The Life of a Father and an Old Man


Yesterday I was overwhelmed. All the past memories, which I thought were obsolete and stored beyond oblivion, came back alive. I laid down on sofa; TV ran mute over a corner table; old laptop’s lid was open on a teapoy; my glass of beer was near empty; and my eyes were half open. It was like ages. I was not to be blamed though. My poor and hasty decision was.

Yesterday was Father’s Day. So I thought I’d write something like I did on Mother’s Day. Something emotional and true to heart. I was sure that I could write up about my father for pages. He is such an interesting character afterall. He has spent his whole life in a small village, but has an excellent taste for knowledge and childish eagerness for traveling. He has grown up in a traditional Bramhin family, but turns out to be an atheist and complete devotee to reason and science. I have seen, people and my relatives are terrified at his high temper and loud presence, and at the same time are relaxed for his superman-wise ability in handling their problems. I have seen, my mother is completely hopeless and aghast for her husband’s absolute denunciation for mindless social rituals, but at the same time is in pure love with him and proud for his honesty. Yeah. I could write about that all. But then I thought of me, and him. And there was nothing, except huge sadness.

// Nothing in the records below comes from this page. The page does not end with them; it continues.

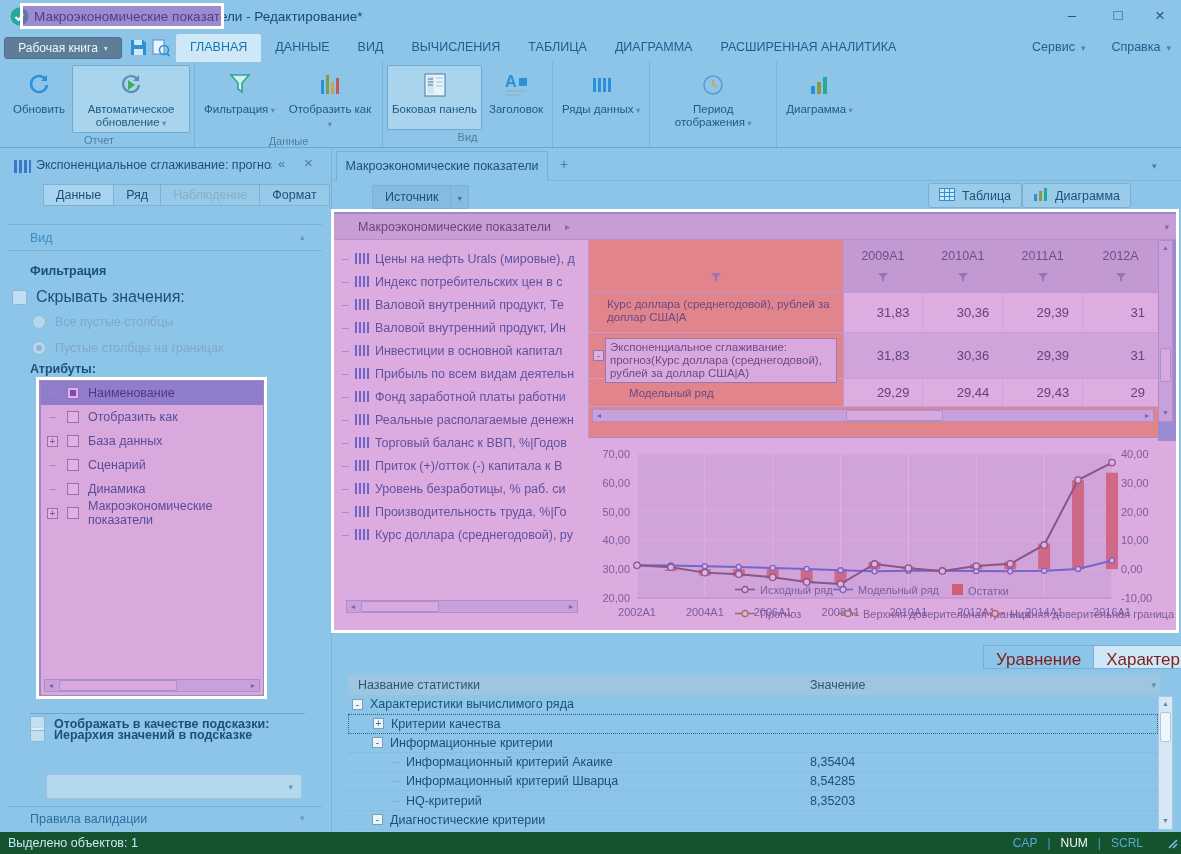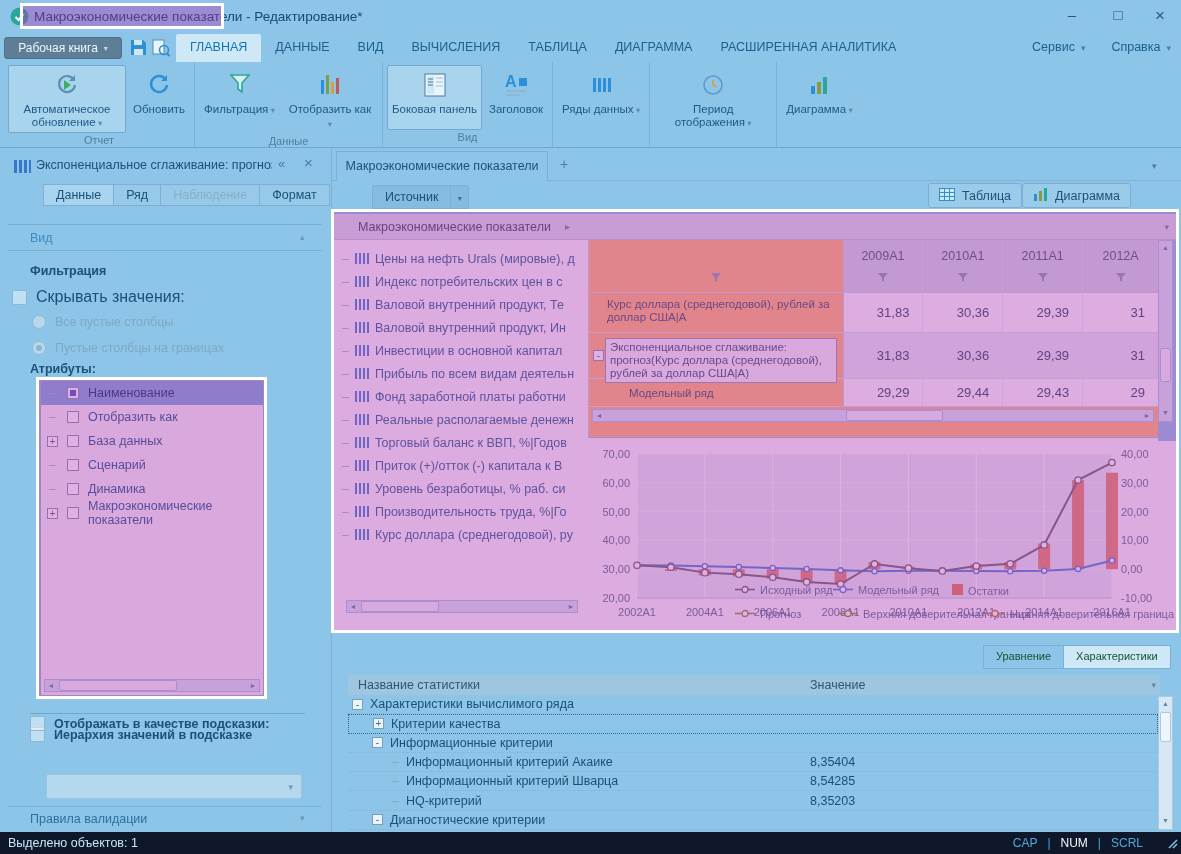"Автоматическое обновление ▾" div.rbtn { order: before "Обновить" -> after "Обновить" }
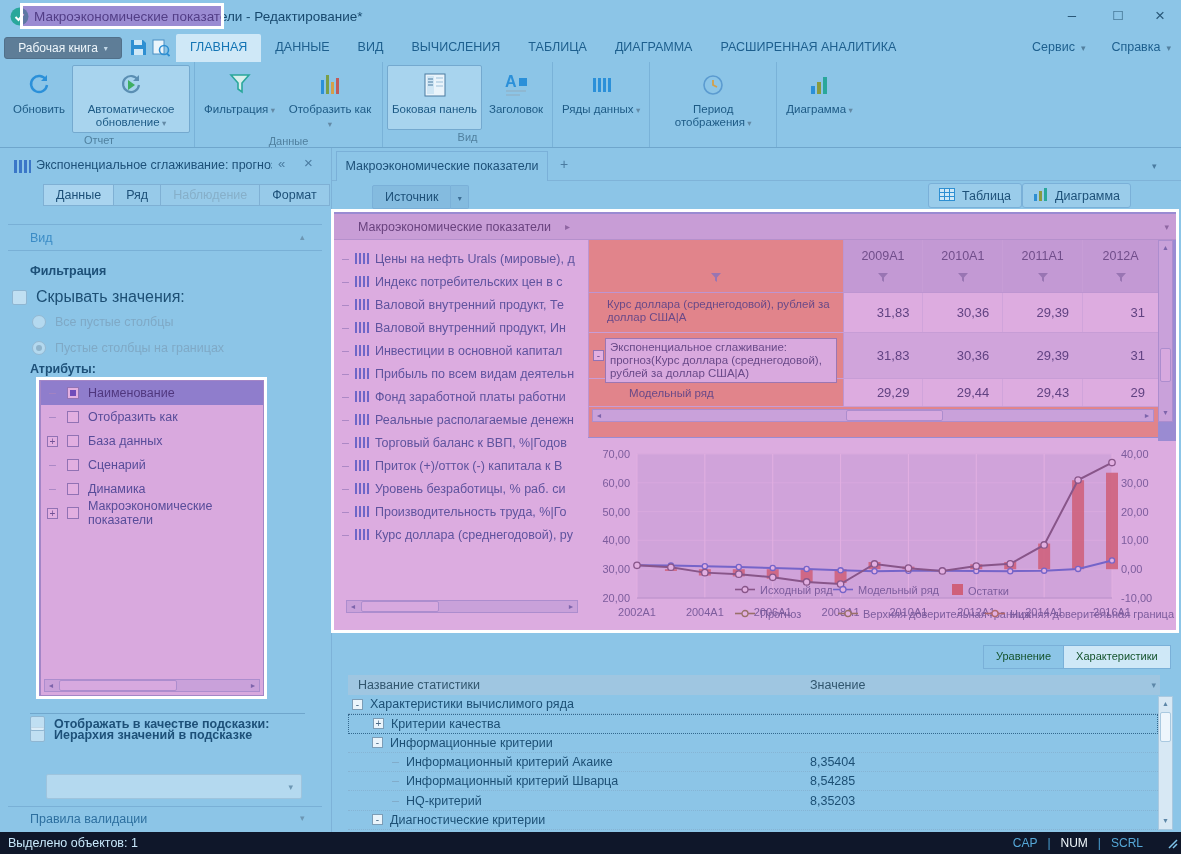"Уравнение" .sbtn { color: #14532d -> #7f1d1d; font-size: 11px -> 17px }
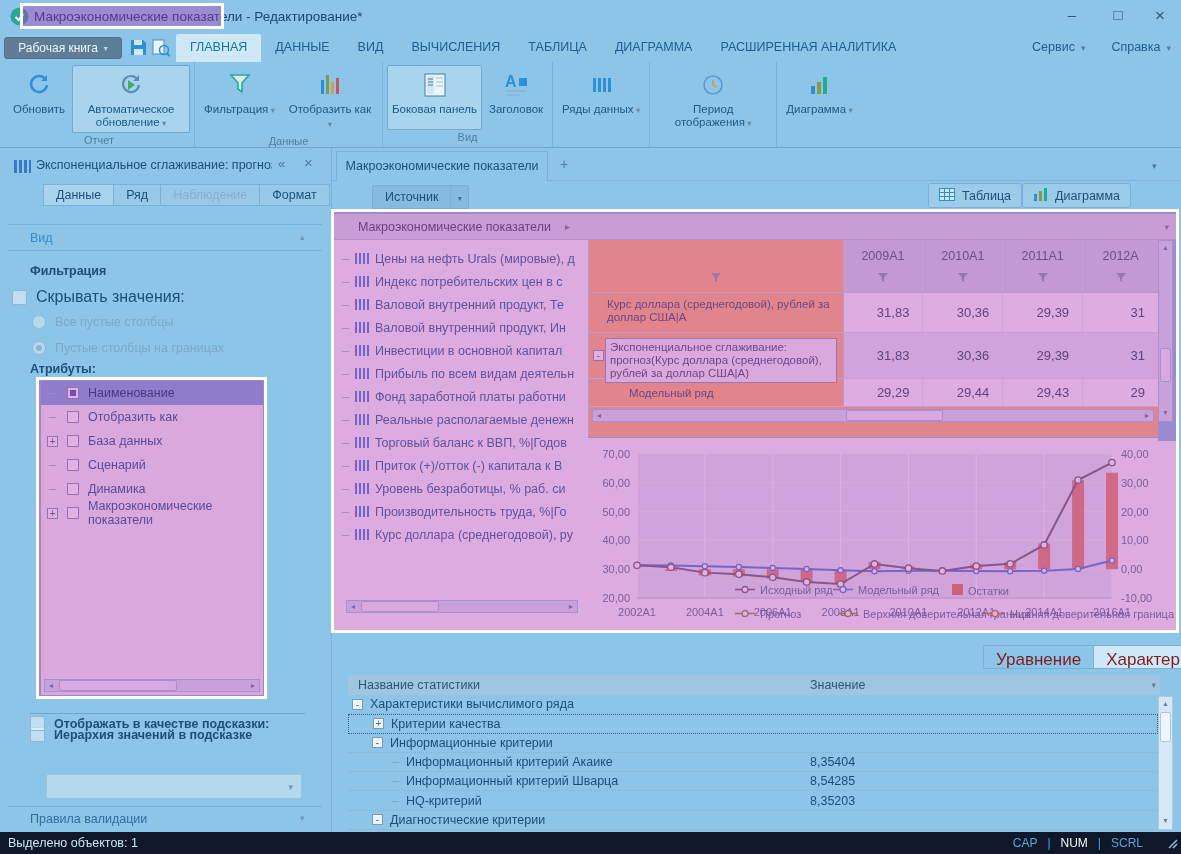"Выделено объектов: 1" .statusbar { background: #0f172a -> #14532d }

And I regretted for my decision.

I thought about his expectations, the thing he wanted in me, and the thing I’ve become. I remembered his long walks on a mud street towards his little shop next village – stories which covered the lives of great men and women of history. The mighty Roopnarayan river flew side by side of that elevated mud path and like in a dream, I watched those great men and women walking alongwith us. And now I looked at me. Nowhere near to his expectation.

After an hour of futile efforts of writing few lines, when my laptop went into sleep mode and I closed my eyes, resting my dizzy head over two pieces of cushions on sofa, my mind took a whirlwind. It all came back like a movie. I was on his shoulder in my first day of school, and then several times during annual village fairs or theatres. I was in his protective strong hairy arms while learning swimming, and then riding on a bi-cycle and then thourghout my life. I was in his warm embrace when I was ranked first in class, and then second and third, and then got a low job. Well, he was and he is always with me. All the time. But am I?

I never acknowledged his unbelievable sacrifices in educating us, going against the tide of village. I never tried to understand him, even for a moment and rather blamed him for being an obstacle in my growth. Last time he came to Delhi to stay with me for one month, I even accused him as a wrong decision maker. Though I apologized later, but certainly it wasn’t enough. It didn’t do justice. The harm was done.

Now he is sixty-eight years old. Still he works on his make-shift garden on roof under scorching sun, he repairs his house alone often with rookie plumbers, he talks loud with his strong opinions, and he doesn’t listen us. Irony is, he’s much more active than combined us. And probably ‘his-being-this-active’ isn’t quite acceptable to us. We probably want him ‘old’, like others at his age. Little walk and rest on a chair, reading books or watching TV and all. But he’s out of herd.

And I’ve just taken his love and care for granted. He’s father, and he’s supposed to do that -  sort of thing. My eyes were closed, but I could feel they didn’t want to. I reached for my mobile, lying somewhere over the wooden teapoy. And when I dialed his number, saved as ‘Baba’, he picked up after fourth ring. His voice was deep and heavy.

“Hello”.
“Baba. I’m Naru”. I choked a little.
“Yes babu. Are you okay?” He was both delighted and worried.
“Yes baba. I’m fine. Just wanted to talk with you”.

At that moment of late afternoon, I could see him – probably lying on his bed with a crumbled newspaper beside his pillow and my mother sleeping beside him, resting her hand on his chest.

I have seen them taking afternoon siesta countless times, but never I imagined they were this beautiful.